● WORK REQUEST
Among the records, which lines hold the word "family"? Pick them out.

(Web page revision data)
%%
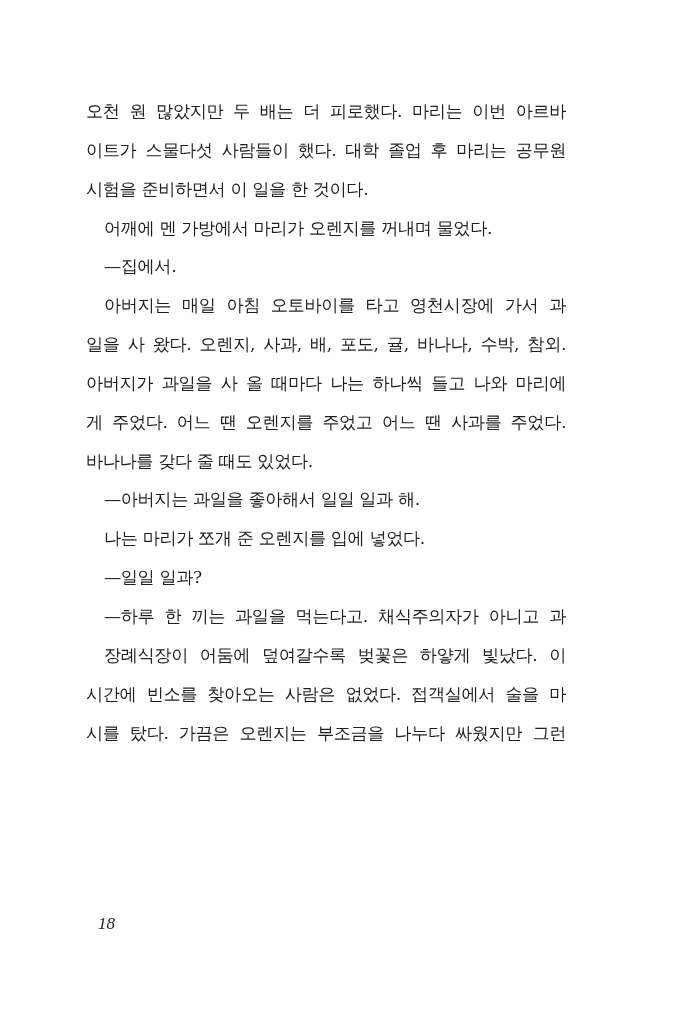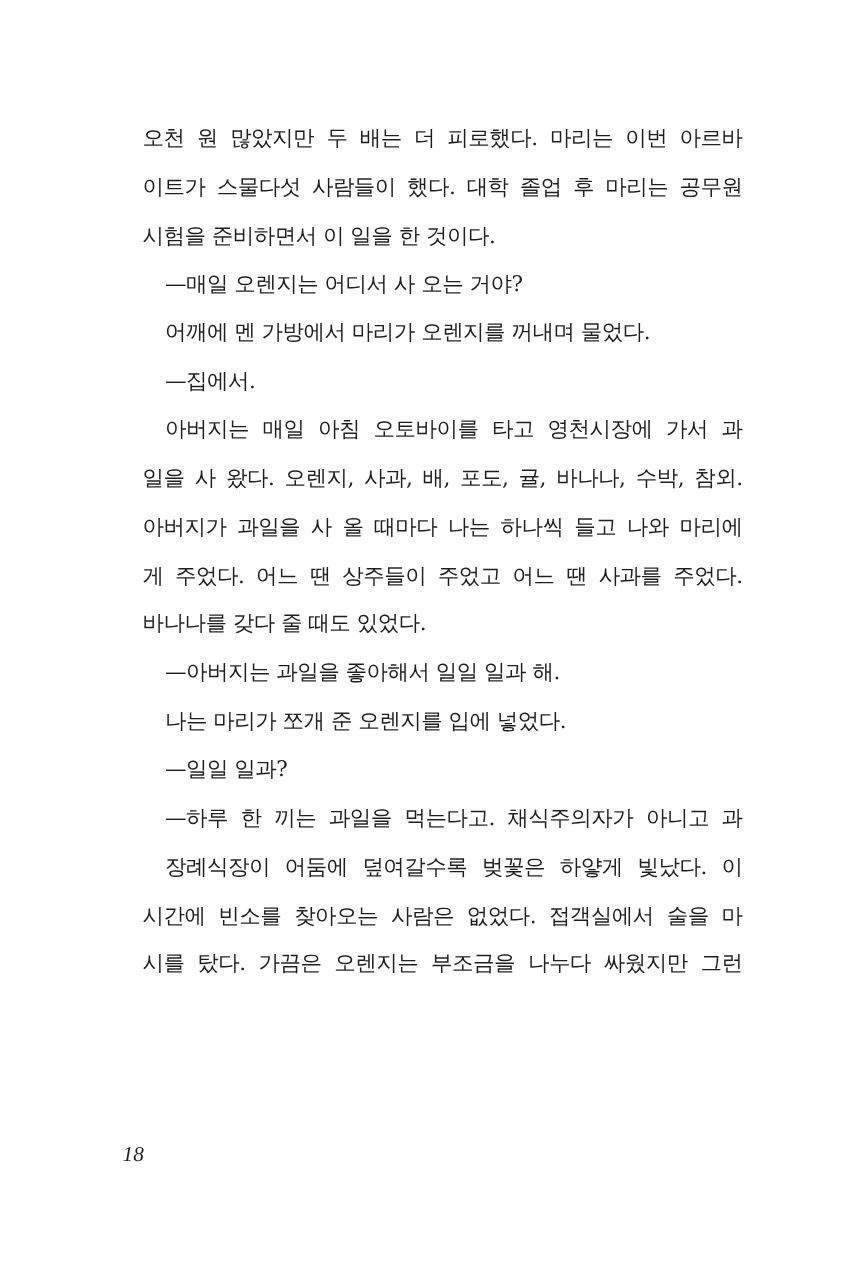--- a/index.html
+++ b/index.html
@@ -16,21 +16,21 @@
       color: #1e1e1e;
     }
     .page {
       position: absolute;
       left: 0; top: 0;
       width: 691px; height: 1024px;
       background: #ffffff;
     }
     .body-text {
       position: absolute;
-      left: 114px;
+      left: 86px;
       top: 92px;
       width: 480px;
       font-size: 17.2px;
       line-height: 38.85px;
       letter-spacing: -0.4px;
       word-break: keep-all;
     }
     .line {
       display: block;
       white-space: nowrap;
@@ -54,27 +54,26 @@
     }
   </style>
 </head>
 <body>
 
 <div class="page">
   <div class="body-text">
     <span class="line justify">오천 원 많았지만 두 배는 더 피로했다. 마리는 이번 아르바</span>
     <span class="line justify">이트가 스물다섯 사람들이 했다. 대학 졸업 후 마리는 공무원</span>
     <span class="line">시험을 준비하면서 이 일을 한 것이다.</span>
-    <span class="line indent">—매일 오렌지는 어디서 사 오는 거야?</span>
     <span class="line indent">어깨에 멘 가방에서 마리가 오렌지를 꺼내며 물었다.</span>
     <span class="line indent">—집에서.</span>
     <span class="line indent justify">아버지는 매일 아침 오토바이를 타고 영천시장에 가서 과</span>
     <span class="line justify">일을 사 왔다. 오렌지, 사과, 배, 포도, 귤, 바나나, 수박, 참외.</span>
     <span class="line justify">아버지가 과일을 사 올 때마다 나는 하나씩 들고 나와 마리에</span>
-    <span class="line justify">게 주었다. 어느 땐 상주들이 주었고 어느 땐 사과를 주었다.</span>
+    <span class="line justify">게 주었다. 어느 땐 오렌지를 주었고 어느 땐 사과를 주었다.</span>
     <span class="line">바나나를 갖다 줄 때도 있었다.</span>
     <span class="line indent">—아버지는 과일을 좋아해서 일일 일과 해.</span>
     <span class="line indent">나는 마리가 쪼개 준 오렌지를 입에 넣었다.</span>
     <span class="line indent">—일일 일과?</span>
     <span class="line indent justify">—하루 한 끼는 과일을 먹는다고. 채식주의자가 아니고 과</span>
     <span class="line indent justify">장례식장이 어둠에 덮여갈수록 벚꽃은 하얗게 빛났다. 이</span>
     <span class="line justify">시간에 빈소를 찾아오는 사람은 없었다. 접객실에서 술을 마</span>
     <span class="line justify">시를 탔다. 가끔은 오렌지는 부조금을 나누다 싸웠지만 그런</span>
   </div>
   <div class="page-number">18</div>

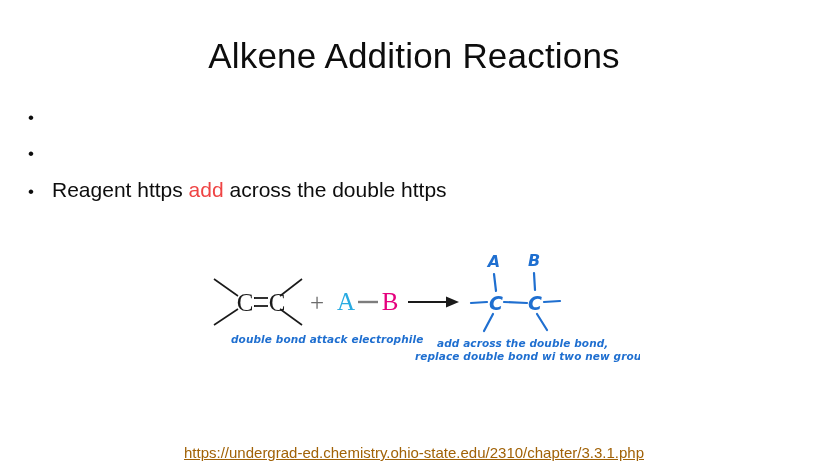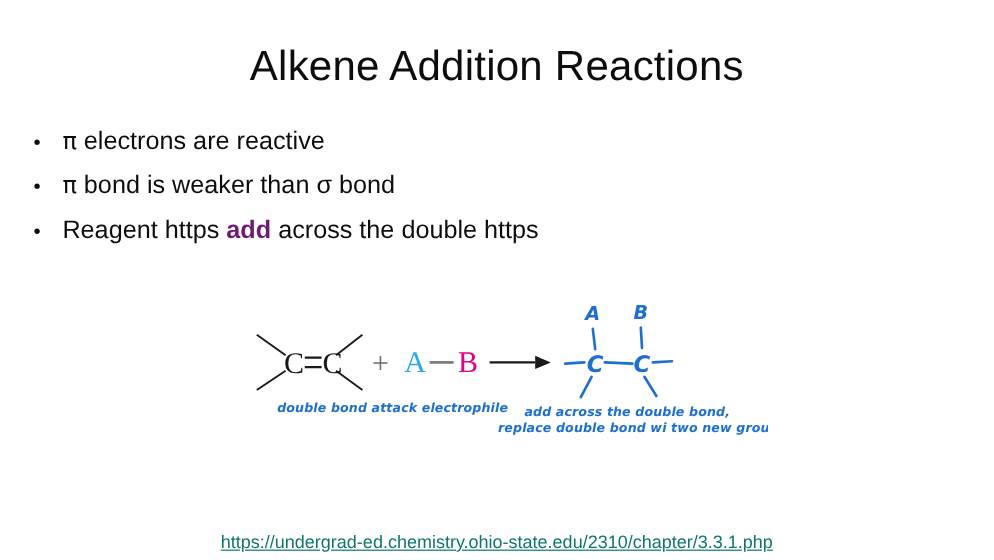--- a/index.html
+++ b/index.html
@@ -62,22 +62,22 @@
     text-align: left;
   }
   .bullet-text {
     white-space: nowrap;
   }
   .greek {
     font-family: "DejaVu Sans", sans-serif;
     font-size: 20px;
   }
   .emph-add {
-    color: #701a75;
-    font-weight: bold;
+    color: #ef4444;
+    font-weight: normal;
   }
 
   
   .figure {
     position: absolute;
     left: 200px;
     top: 243px;
     width: 440px;
     height: 128px;
   }
@@ -90,43 +90,41 @@
     position: absolute;
     top: 443px;
     left: 0;
     width: 828px;
     text-align: center;
     font-size: 15px;
     line-height: 20px;
   }
   .source-link a,
   .source-link .linktext {
-    color: #0f766e;
+    color: #a16207;
     text-decoration: underline;
     font-family: "Liberation Sans", sans-serif;
     white-space: nowrap;
   }
 </style>
 </head>
 <body>
 
 <div class="slide">
 
   <div class="slide-title">Alkene Addition Reactions</div>
 
   <div class="bullet-list">
 
     <div class="bullet-row">
       <span class="bullet-dot">•</span>
-      <span class="bullet-text"><span class="greek">π</span><span> electrons are reactive</span></span>
     </div>
 
     <div class="bullet-row">
       <span class="bullet-dot">•</span>
-      <span class="bullet-text"><span class="greek">π</span><span> bond is weaker than σ bond</span></span>
     </div>
 
     <div class="bullet-row">
       <span class="bullet-dot">•</span>
       <span class="bullet-text"><span>Reagent https </span><span class="emph-add">add</span><span> across the double https</span></span>
     </div>
 
   </div>
 
   <div class="figure">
%%
● ANSWER TO THIS EXERCISE
     font-family: "DejaVu Sans", sans-serif;
     font-family: "Liberation Sans", sans-serif;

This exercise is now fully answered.